Veo a muchos adultos en la búsqueda de la felicidad permanente, como si fuera un estado en el tiempo futuro o un lugar, y en tanto no sienten alcanzarla, los veo pretenderla.

La felicidad en realidad, es una elección y es por momentos, existe dentro de la imperfección y del caos, existe en los momentos adversos y se da en las situaciones menos inesperadas, pero para reconocerla hay que sentirla, vibrarla y disfrutarla. Si la fingimos, corremos el riesgo de no reconocerla cuando está al alcance de nuestras manos. No tiene nada de malo NO estar ocupados y tampoco tiene nada de malo no estar siempre felices, si vamos profundo, es sanador: buscar la calma, apartarnos de vez en vez, ir hacia adentro, reconocer lo que no queremos, lo que nos hace daño, lo que no nos suma.
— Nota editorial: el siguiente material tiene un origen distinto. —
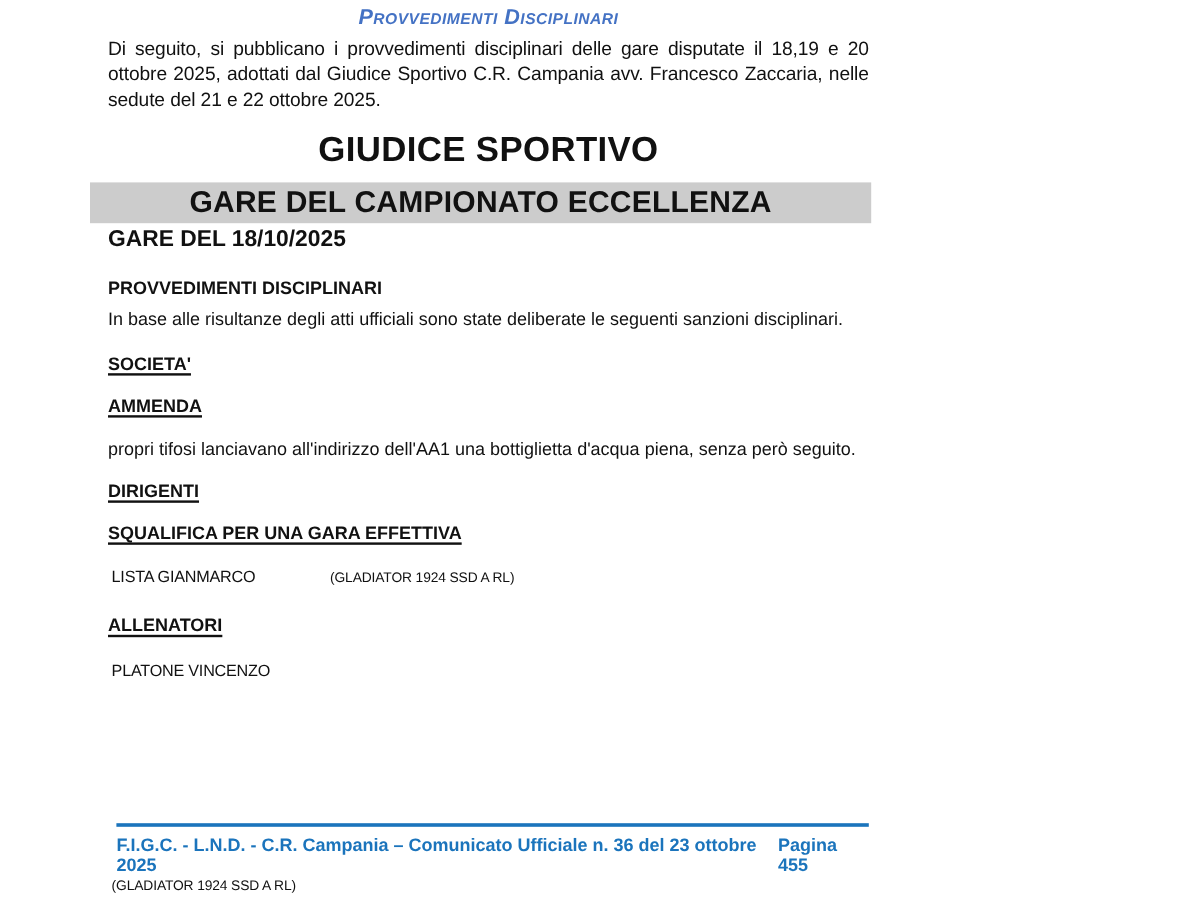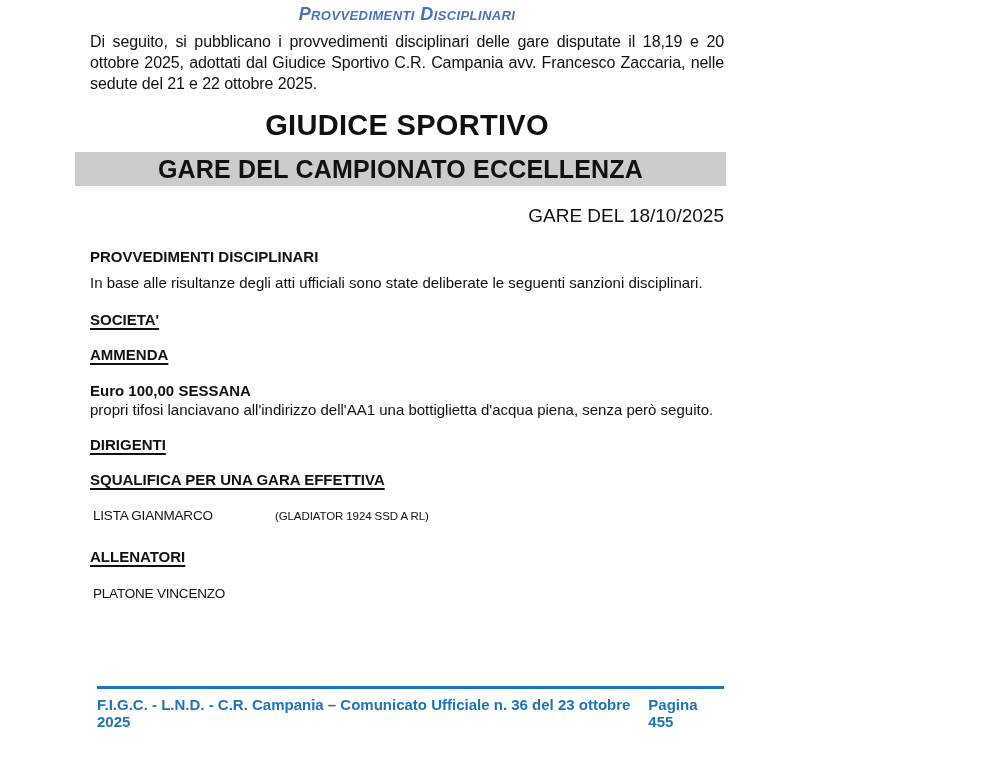--- a/index.html
+++ b/index.html
@@ -51,10 +51,10 @@
   }
 
   .date-title {
-    margin-top: 19px;
-    text-align: right;
+    margin-top: 3px;
+    text-align: left;
     font-size: 19px;
-    font-weight: normal;
+    font-weight: bold;
     line-height: 22px;
   }
 

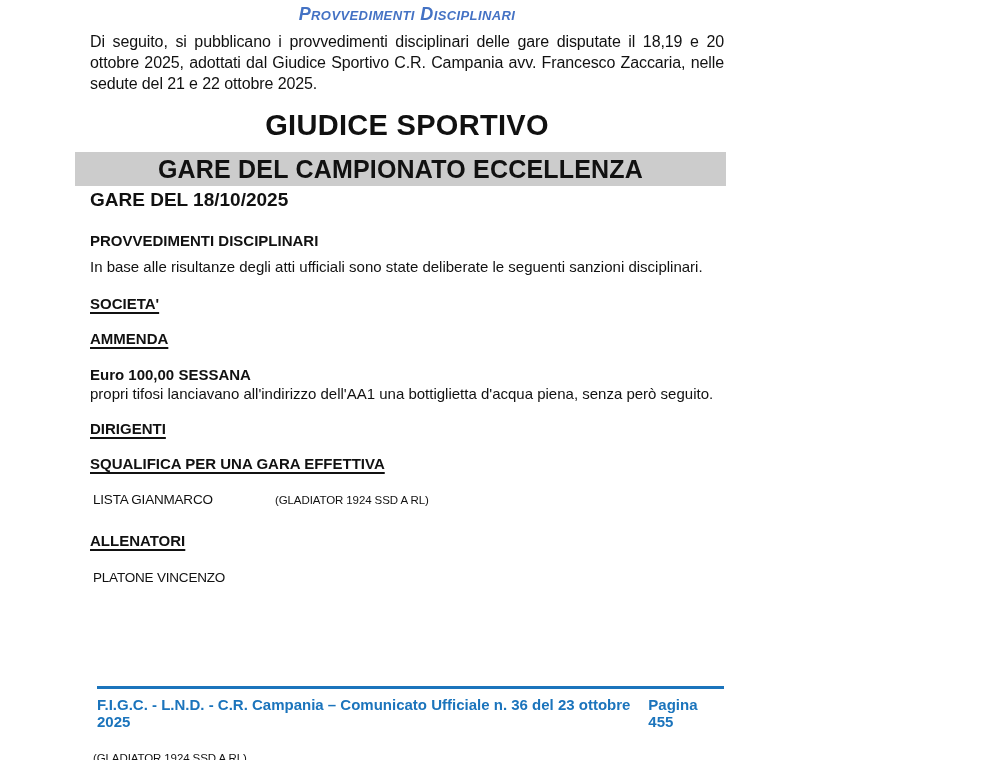--- a/index.html
+++ b/index.html
@@ -132,7 +132,6 @@
     <div class="section-heading mt-ammenda">AMMENDA</div>
 
     <div class="mt-fine">
-      <div class="fine-amount">Euro 100,00 SESSANA</div>
       <div class="fine-reason">propri tifosi lanciavano all'indirizzo dell'AA1 una bottiglietta d'acqua piena, senza però seguito.</div>
     </div>
 

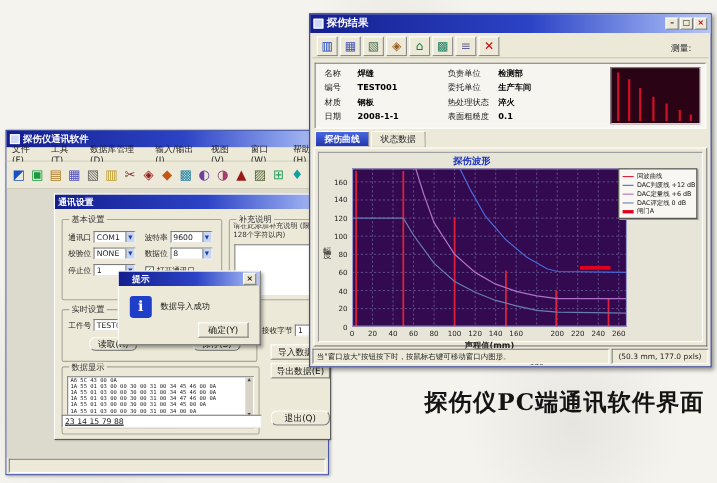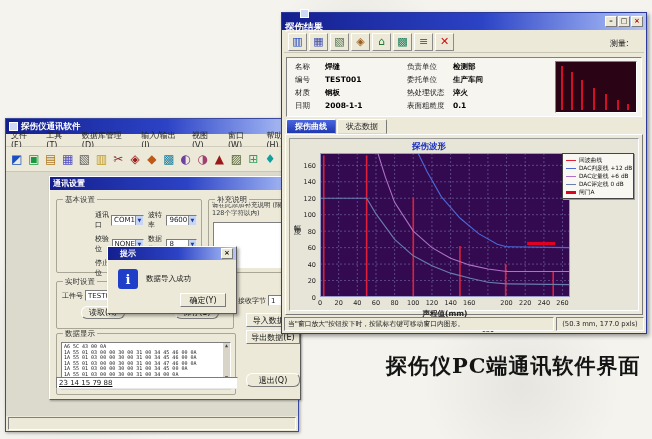--- a/index.html
+++ b/index.html
@@ -308,7 +308,7 @@
 
   <div class="front-window">
     <div class="titlebar fw-title">
-      <span style="display:flex; align-items:center; gap:3px;flex-direction:column;">
+      <span style="display:flex; align-items:center; gap:3px;">
         <span style="width:9px;height:9px;background:#d0d8f8;border:1px solid #fff;display:inline-block;"></span>
         <span>探伤结果</span>
       </span>

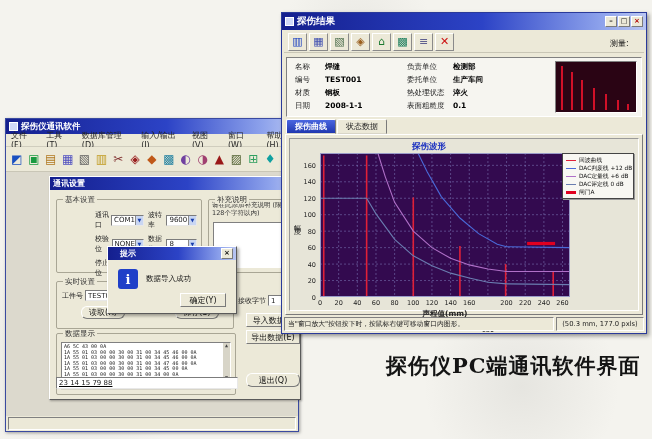--- a/index.html
+++ b/index.html
@@ -49,7 +49,7 @@
   .dlg-title { height:13px; font-size:8px; justify-content:space-between; }
   .dlg-title .x { width:11px; height:10px; }
   .basic-grid { position:absolute; left:5px; top:10px; right:4px; display:grid;
-            grid-template-columns:1fr 1fr; gap:4px 4px;margin-left:33px; }
+            grid-template-columns:1fr 1fr; gap:4px 4px; }
   .frow { display:flex; align-items:center; gap:2px; font-size:7px; color:#222; }
   .frow .fieldbox { width:38px; }
   .chk { display:flex; align-items:center; gap:3px; font-size:7px; color:#222; }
Yo crecí en los tiempos en que mi madre me repetía: «Y si tus amigos se avientan del puente, ¡¿tú también?!» Me daba risa, pero es verdad: somos adultos y muchas veces caemos en la tentación de ir con la corriente de lo que hacen los demás y hoy por hoy, todos están ocupados, todos hacen millones de cosas, todos son felices, el pasto de enfrente es mas verde que el mío… ¿Y saben qué?, no es cierto. Enseñamos lo que queremos y vemos lo que queremos, los sentidos y la memoria son selectivos. Menos es más, no es una moda, puede ser un estilo de vida, uno que baje la velocidad de nuestro tren y si conocemos la calma, eventualmente nos sentiremos más tranquilos y por lo tanto, más felices.

Personalmente he aprendido a disfrutar de no estar siempre ocupada y a no estar siempre feliz y de esos momentos he creado proyectos, conocido nuevas personas, tomado decisiones.

Te lo recomiendo, sin miedo. No quedas fuera de nada si aprendes a estar contigo, y si tienes tiempo… lo tienes todo.